The Marfa installation was proposed to be left untouched and abandoned, too, effaced by sloughs of sand and vandal passerby. However, with recent defacements, the landmark structure is kept under supervised grooming, and this is what Prada has displayed with her collection for spring/summer 2015—that immaculate, yet weathered girl. A survivor of a catastrophe, some have coined.
Open Gallery
The opening look worn by the revived super-model-lifer, Gemma Ward, was a continuation of spring/summer menswear: a clean-cut, double-breasted coat with heavy topstitching. Though, by Look 4, things had already begun to unravel—literally. Unfinished hems straggling loose threads were visible on the most luxe fabrics of brocade, raw linen, and leather. If you can believe it, this made the Prada girl seem almost desolate, but in the most desirable way.

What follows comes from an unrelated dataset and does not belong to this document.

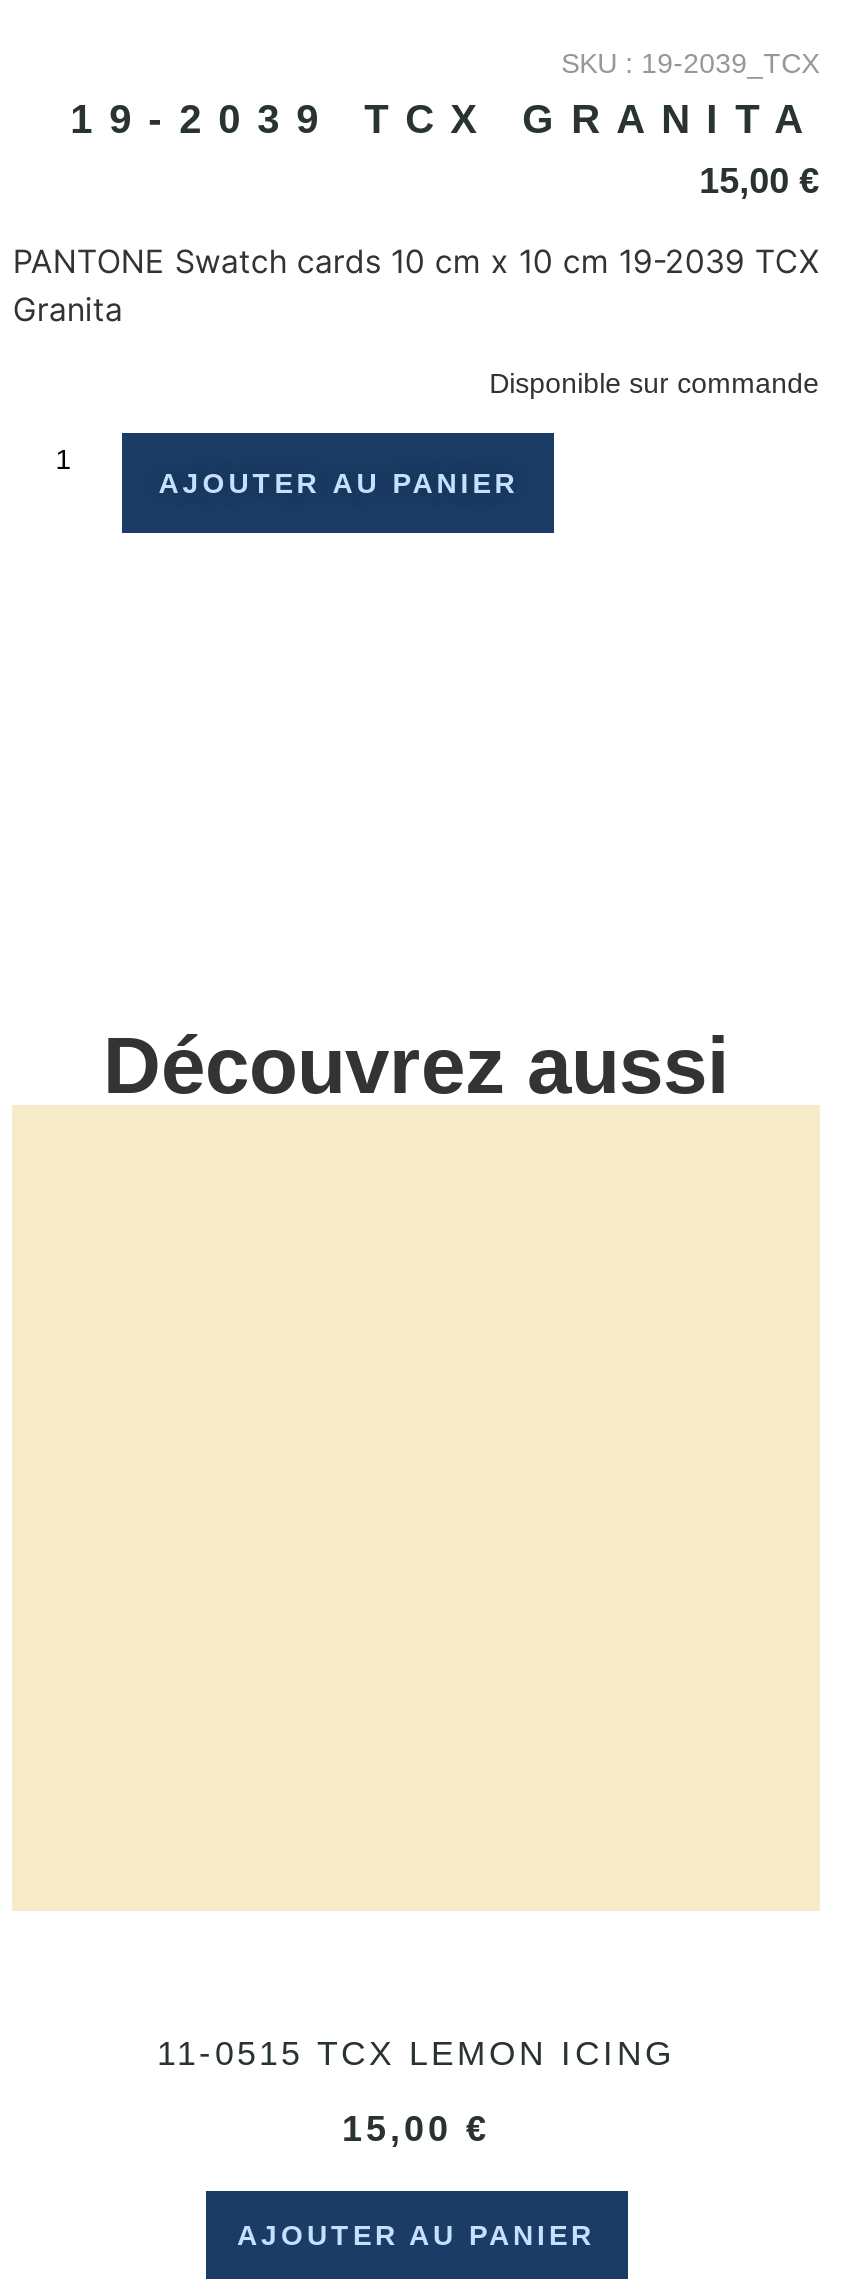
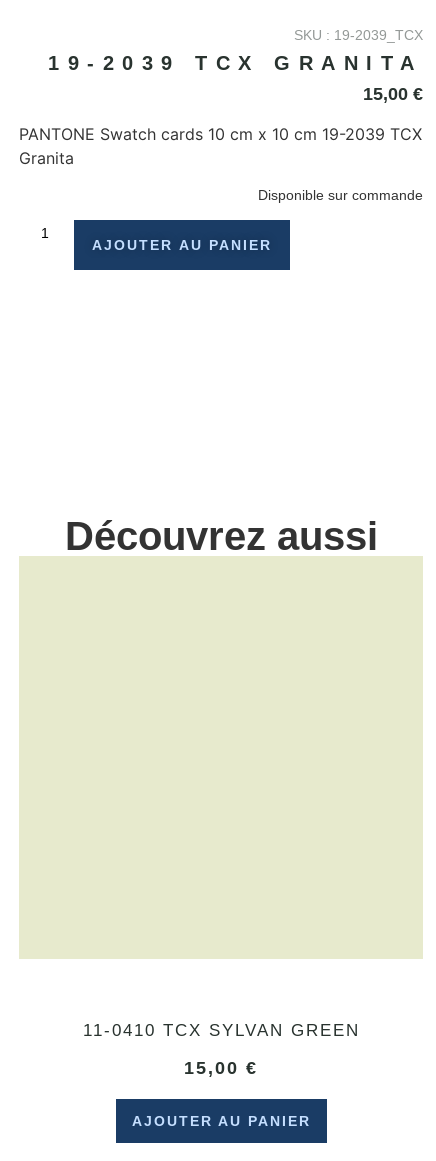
- 11-0515 TCX LEMON ICING
+ 11-0410 TCX SYLVAN GREEN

Furthermore, the clothes expanded into variations of these fine fabrics, scrapped and pieced together like American quilting. This provided a strong sense of upholstery. Some fabrics even appeared to have been ripped from vintage seats and reproportioned into garment form. Moreover, maiden clogs were elevated about six inches, worn with dainty stockings.
Open Gallery
Perhaps this was the “confrontation with antiquity” that Mrs. Prada discussed with press—recontextualizing your grandma’s décor to fashion the woman of today. Although the setting for this show may imply desertion, Prada is not abandoning anything at all; rather, she is reviving the old to make new.